● RECORDS SHOWN
########################################
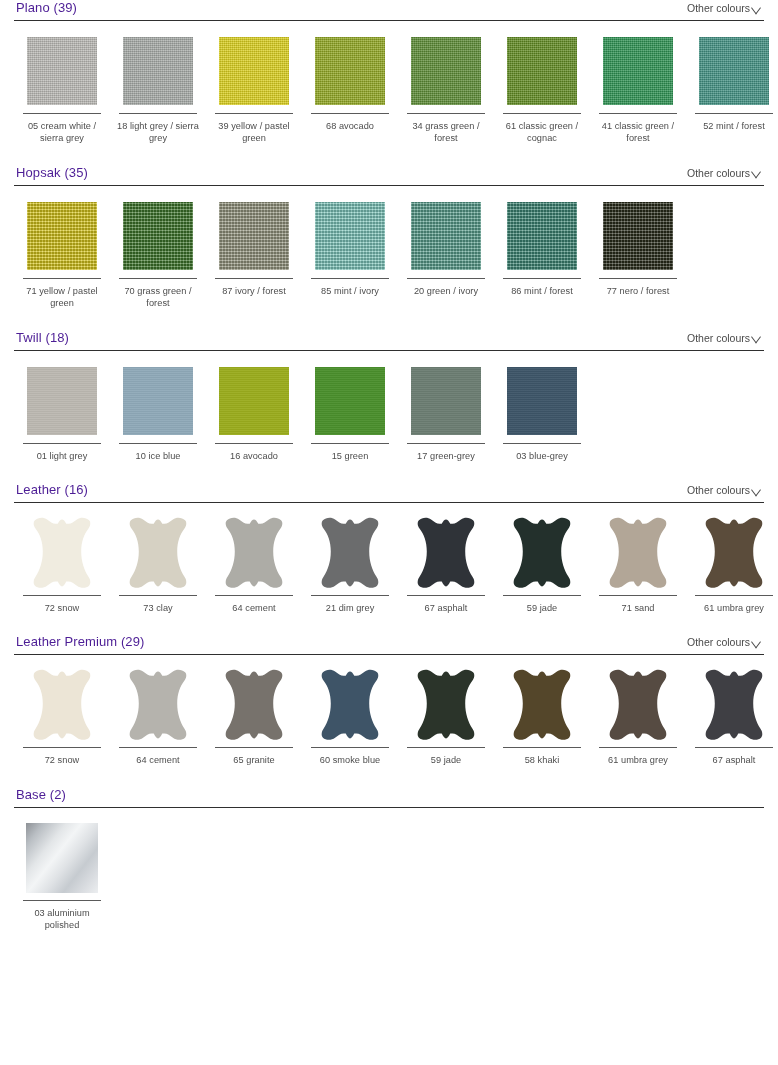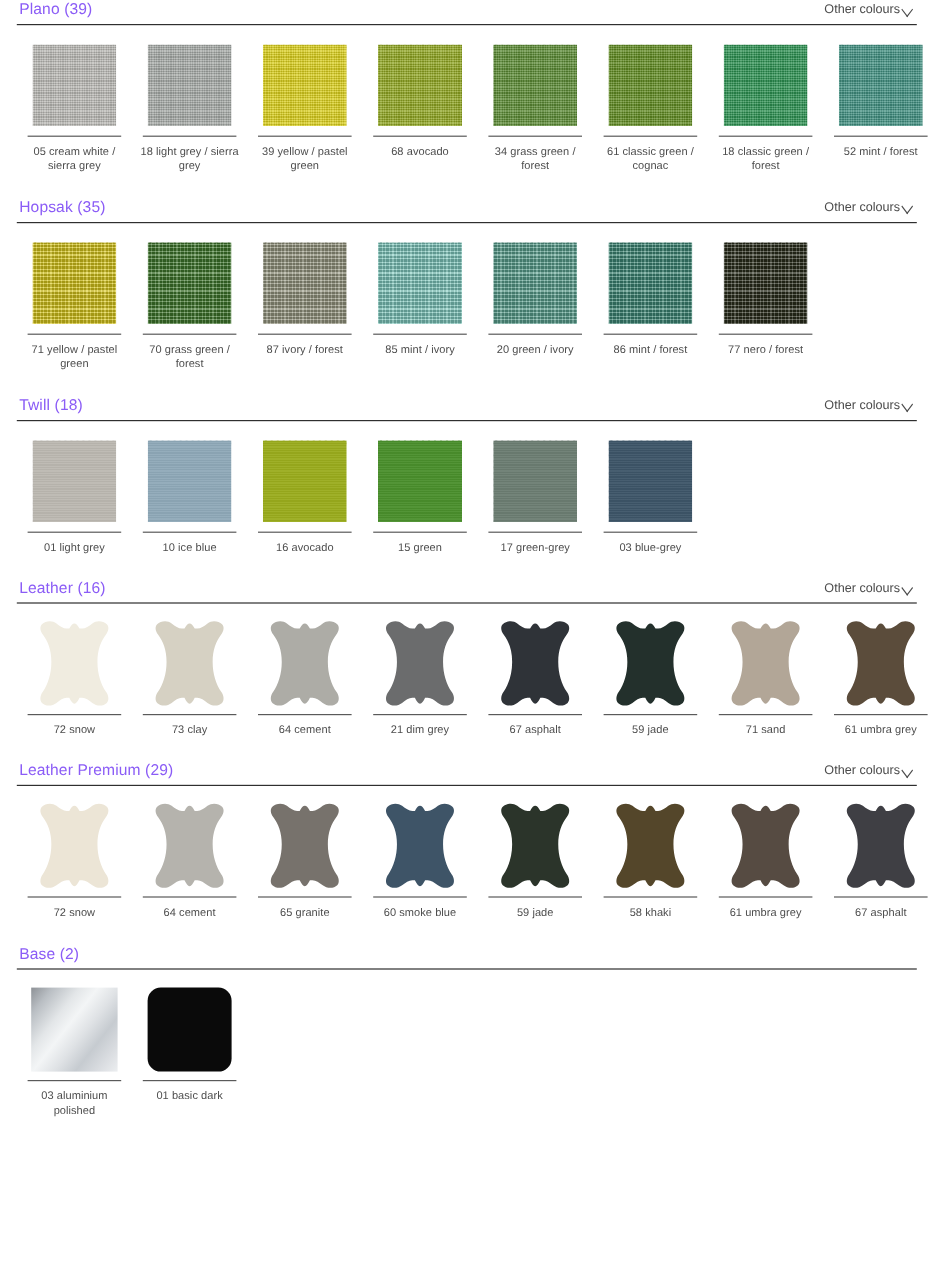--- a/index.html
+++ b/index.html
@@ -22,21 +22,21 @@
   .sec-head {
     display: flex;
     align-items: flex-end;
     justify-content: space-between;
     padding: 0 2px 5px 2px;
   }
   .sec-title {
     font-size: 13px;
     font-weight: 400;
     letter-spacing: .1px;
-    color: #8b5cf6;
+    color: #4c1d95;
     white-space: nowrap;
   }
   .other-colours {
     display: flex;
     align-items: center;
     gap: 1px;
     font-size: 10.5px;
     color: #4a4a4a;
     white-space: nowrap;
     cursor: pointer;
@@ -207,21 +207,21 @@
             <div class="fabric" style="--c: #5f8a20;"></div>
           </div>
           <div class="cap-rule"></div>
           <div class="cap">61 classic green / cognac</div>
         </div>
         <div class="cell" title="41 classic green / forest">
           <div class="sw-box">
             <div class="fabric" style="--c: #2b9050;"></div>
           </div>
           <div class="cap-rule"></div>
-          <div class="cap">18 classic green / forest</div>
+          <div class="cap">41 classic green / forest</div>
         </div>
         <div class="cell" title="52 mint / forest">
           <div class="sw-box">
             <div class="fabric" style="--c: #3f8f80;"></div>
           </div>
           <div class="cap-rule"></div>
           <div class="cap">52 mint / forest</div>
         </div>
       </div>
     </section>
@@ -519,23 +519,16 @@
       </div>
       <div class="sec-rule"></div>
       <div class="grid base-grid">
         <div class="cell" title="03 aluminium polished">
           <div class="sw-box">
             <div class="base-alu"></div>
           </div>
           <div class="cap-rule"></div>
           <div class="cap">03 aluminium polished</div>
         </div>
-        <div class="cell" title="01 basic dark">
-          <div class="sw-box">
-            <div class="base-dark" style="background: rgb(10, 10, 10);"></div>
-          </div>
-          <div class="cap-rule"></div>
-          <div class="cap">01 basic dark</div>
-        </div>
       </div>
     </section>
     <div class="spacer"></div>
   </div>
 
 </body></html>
########################################
● WHAT TO WORK ON
Print the listing exactly. No pictures belong in the copy.

● YOUR RESPONSE
--- a/index.html
+++ b/index.html
@@ -22,21 +22,21 @@
   .sec-head {
     display: flex;
     align-items: flex-end;
     justify-content: space-between;
     padding: 0 2px 5px 2px;
   }
   .sec-title {
     font-size: 13px;
     font-weight: 400;
     letter-spacing: .1px;
-    color: #8b5cf6;
+    color: #4c1d95;
     white-space: nowrap;
   }
   .other-colours {
     display: flex;
     align-items: center;
     gap: 1px;
     font-size: 10.5px;
     color: #4a4a4a;
     white-space: nowrap;
     cursor: pointer;
@@ -207,21 +207,21 @@
             <div class="fabric" style="--c: #5f8a20;"></div>
           </div>
           <div class="cap-rule"></div>
           <div class="cap">61 classic green / cognac</div>
         </div>
         <div class="cell" title="41 classic green / forest">
           <div class="sw-box">
             <div class="fabric" style="--c: #2b9050;"></div>
           </div>
           <div class="cap-rule"></div>
-          <div class="cap">18 classic green / forest</div>
+          <div class="cap">41 classic green / forest</div>
         </div>
         <div class="cell" title="52 mint / forest">
           <div class="sw-box">
             <div class="fabric" style="--c: #3f8f80;"></div>
           </div>
           <div class="cap-rule"></div>
           <div class="cap">52 mint / forest</div>
         </div>
       </div>
     </section>
@@ -519,23 +519,16 @@
       </div>
       <div class="sec-rule"></div>
       <div class="grid base-grid">
         <div class="cell" title="03 aluminium polished">
           <div class="sw-box">
             <div class="base-alu"></div>
           </div>
           <div class="cap-rule"></div>
           <div class="cap">03 aluminium polished</div>
         </div>
-        <div class="cell" title="01 basic dark">
-          <div class="sw-box">
-            <div class="base-dark" style="background: rgb(10, 10, 10);"></div>
-          </div>
-          <div class="cap-rule"></div>
-          <div class="cap">01 basic dark</div>
-        </div>
       </div>
     </section>
     <div class="spacer"></div>
   </div>
 
 </body></html>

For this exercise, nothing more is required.